* YOUR GOAL
Copy out each line of the material in which the word "margin" appears.

* TASK MATERIAL
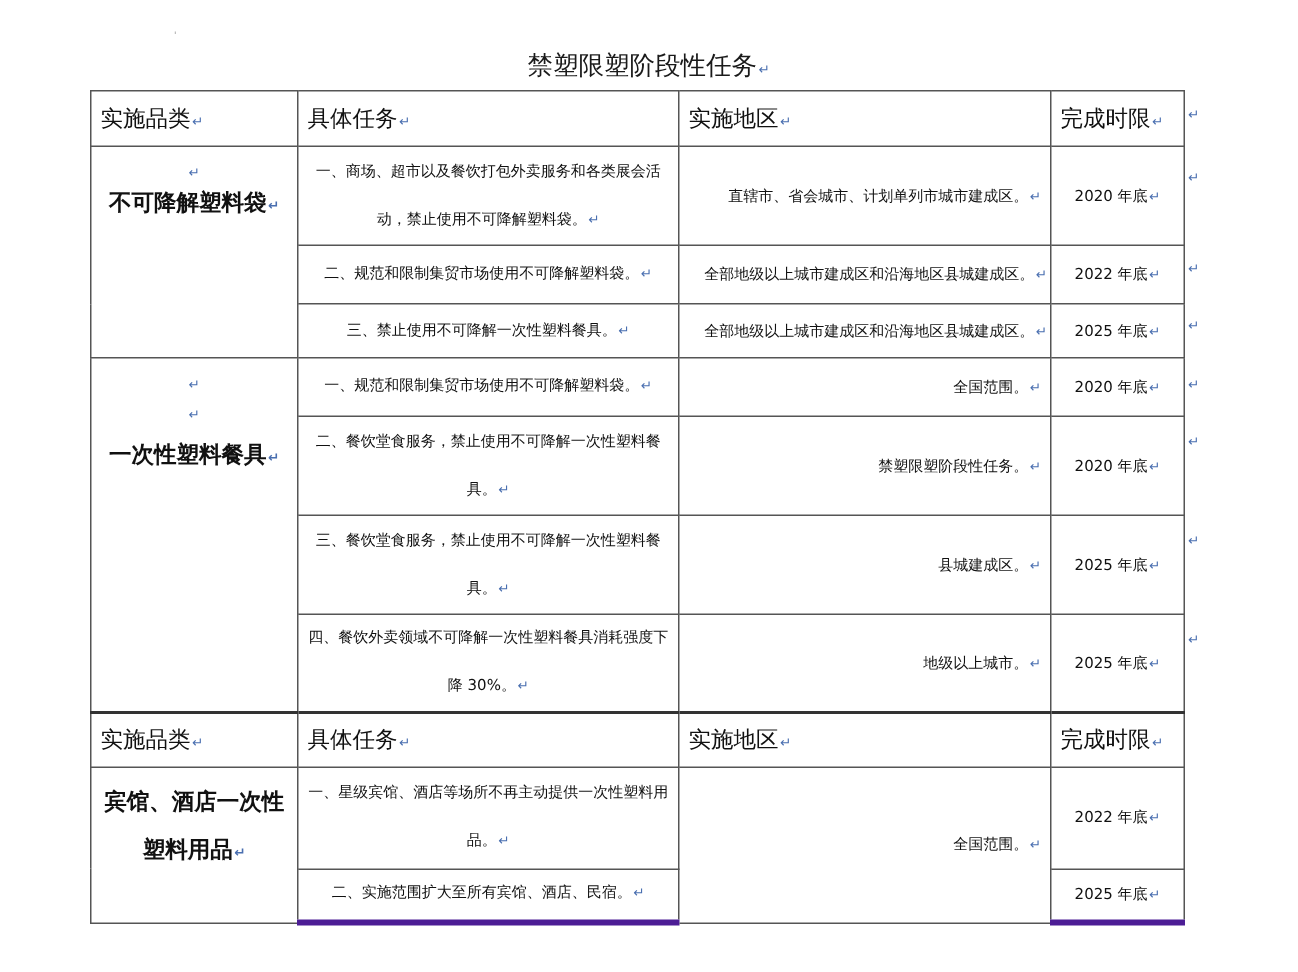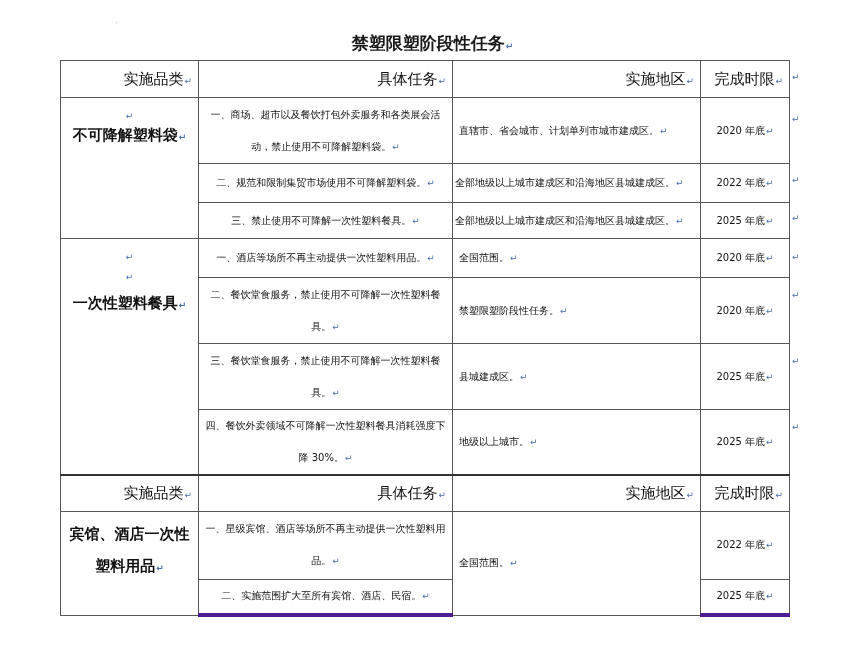--- a/index.html
+++ b/index.html
@@ -7,7 +7,7 @@
          font-family: "DejaVu Sans", "Liberation Sans", sans-serif; color: #111; }
   .tick { position: absolute; left: 116px; top: 20px; font-size: 6px; color: #999; }
   .title { position: absolute; left: 0; width: 865px; top: 32px; text-align: center;
-           font-size: 17px; color: #1a1a1a; font-weight: bold; }
+           font-size: 17px; color: #1a1a1a; }
   .title .ret, .ret { color: #4a6fb0; font-size: 9px; margin-left: 1px; }
   table { position: absolute; left: 60px; top: 60px; border-collapse: collapse;
           table-layout: fixed; }

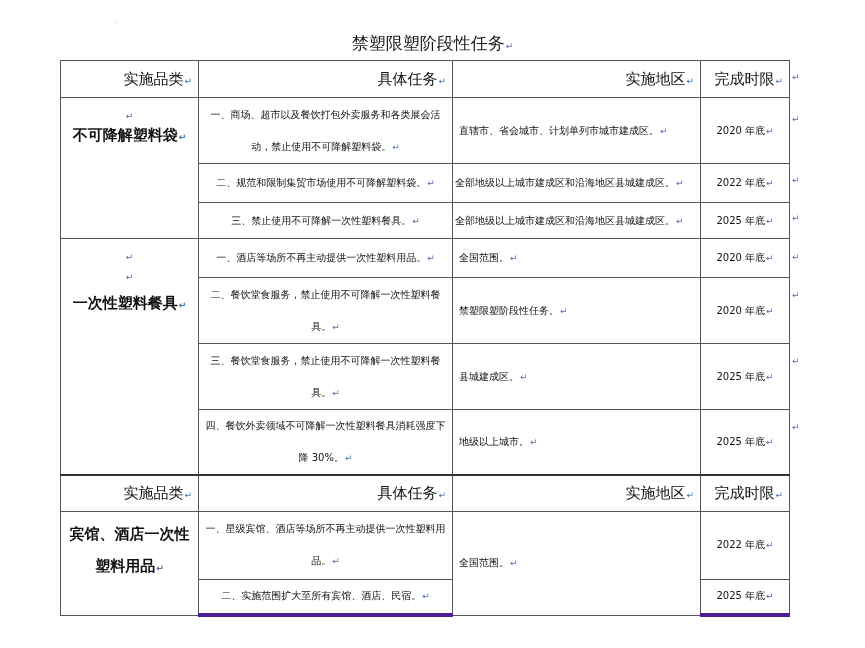--- a/index.html
+++ b/index.html
@@ -13,7 +13,7 @@
           table-layout: fixed; }
   td { border: 1px solid #555; padding: 0 6px; vertical-align: middle; box-sizing: border-box; }
   td.cat { text-align: center; font-size: 15px; font-weight: bold; }
-  td.head { text-align: right; font-size: 15px; font-weight: normal; }
+  td.head { text-align: left; font-size: 15px; font-weight: normal; }
   td.task { font-size: 10px; line-height: 32px; text-align: center; }
   td.task.single { line-height: 11px; }
   td.region { text-align: left; font-size: 10px; margin-left: 16px; }

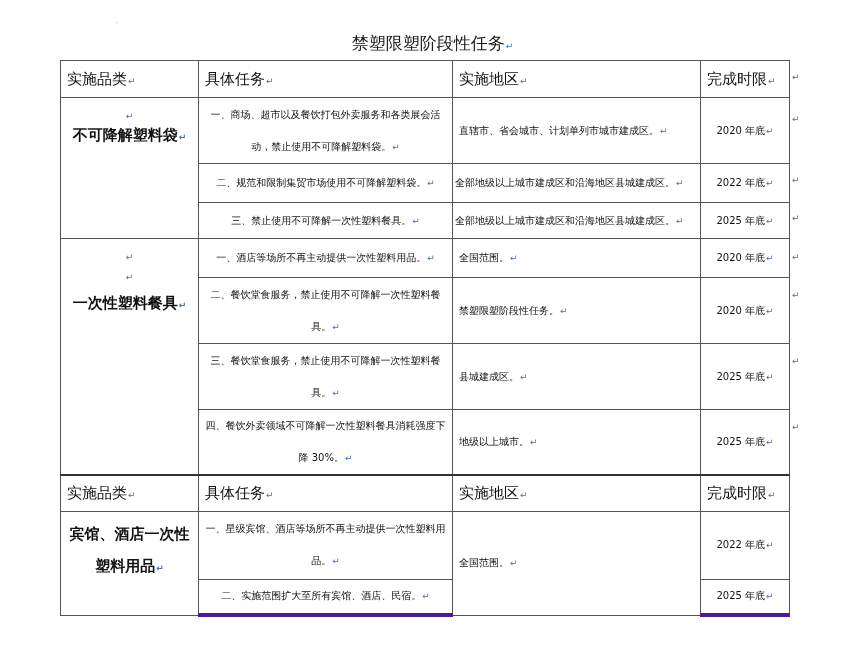--- a/index.html
+++ b/index.html
@@ -16,7 +16,7 @@
   td.head { text-align: left; font-size: 15px; font-weight: normal; }
   td.task { font-size: 10px; line-height: 32px; text-align: center; }
   td.task.single { line-height: 11px; }
-  td.region { text-align: left; font-size: 10px; margin-left: 16px; }
+  td.region { text-align: right; font-size: 10px; margin-left: 16px; }
   td.deadline { text-align: center; font-size: 10px; }
   tr.thick-top td { border-top: 2px solid #333; }
   tr.bottom td { border-bottom: 4px solid #4c1d95; }

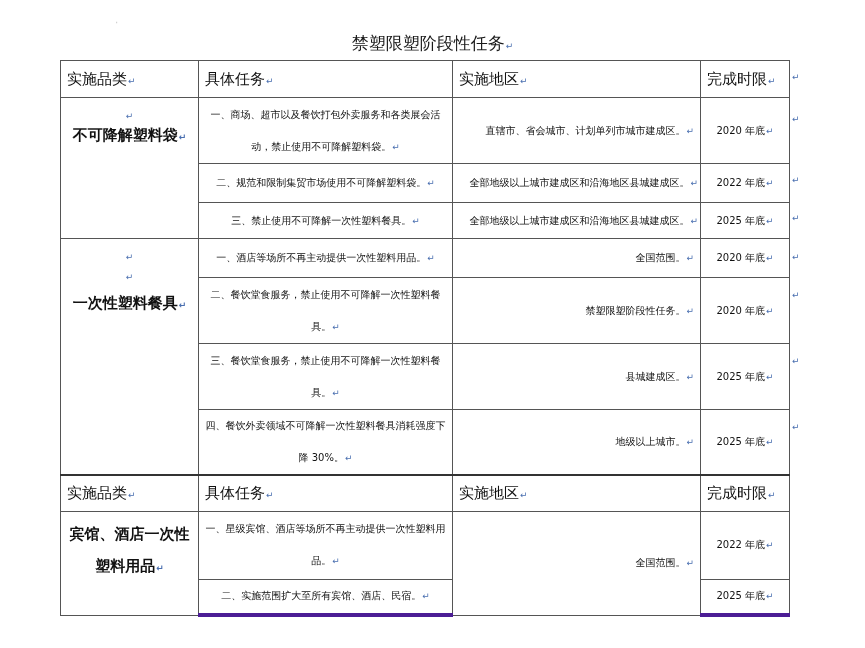--- a/index.html
+++ b/index.html
@@ -63,7 +63,7 @@
 
   <tr style="height:39px">
     <td class="cat" rowspan="4" style="vertical-align:top;padding-top:8px"><span class="cat-marks">↵</span><span class="cat-marks">↵</span><span style="line-height:32px">一次性塑料餐具</span><span class="ret">↵</span></td>
-    <td class="task single"><span>一、酒店等场所不再主动提供一次性塑料用品。</span><span class="ret">↵</span></td>
+    <td class="task single"><span>一、规范和限制集贸市场使用不可降解塑料袋。</span><span class="ret">↵</span></td>
     <td class="region"><span>全国范围。</span><span class="ret">↵</span></td>
     <td class="deadline"><span>2020 年底</span><span class="ret">↵</span></td>
   </tr>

* EXERCISE SOLUTION
   .title .ret, .ret { color: #4a6fb0; font-size: 9px; margin-left: 1px; }
   td.region { text-align: left; font-size: 10px; margin-left: 16px; }
-  td.region { text-align: left; font-size: 10px; margin-left: 16px; }
+  td.region { text-align: right; font-size: 10px; margin-left: 16px; }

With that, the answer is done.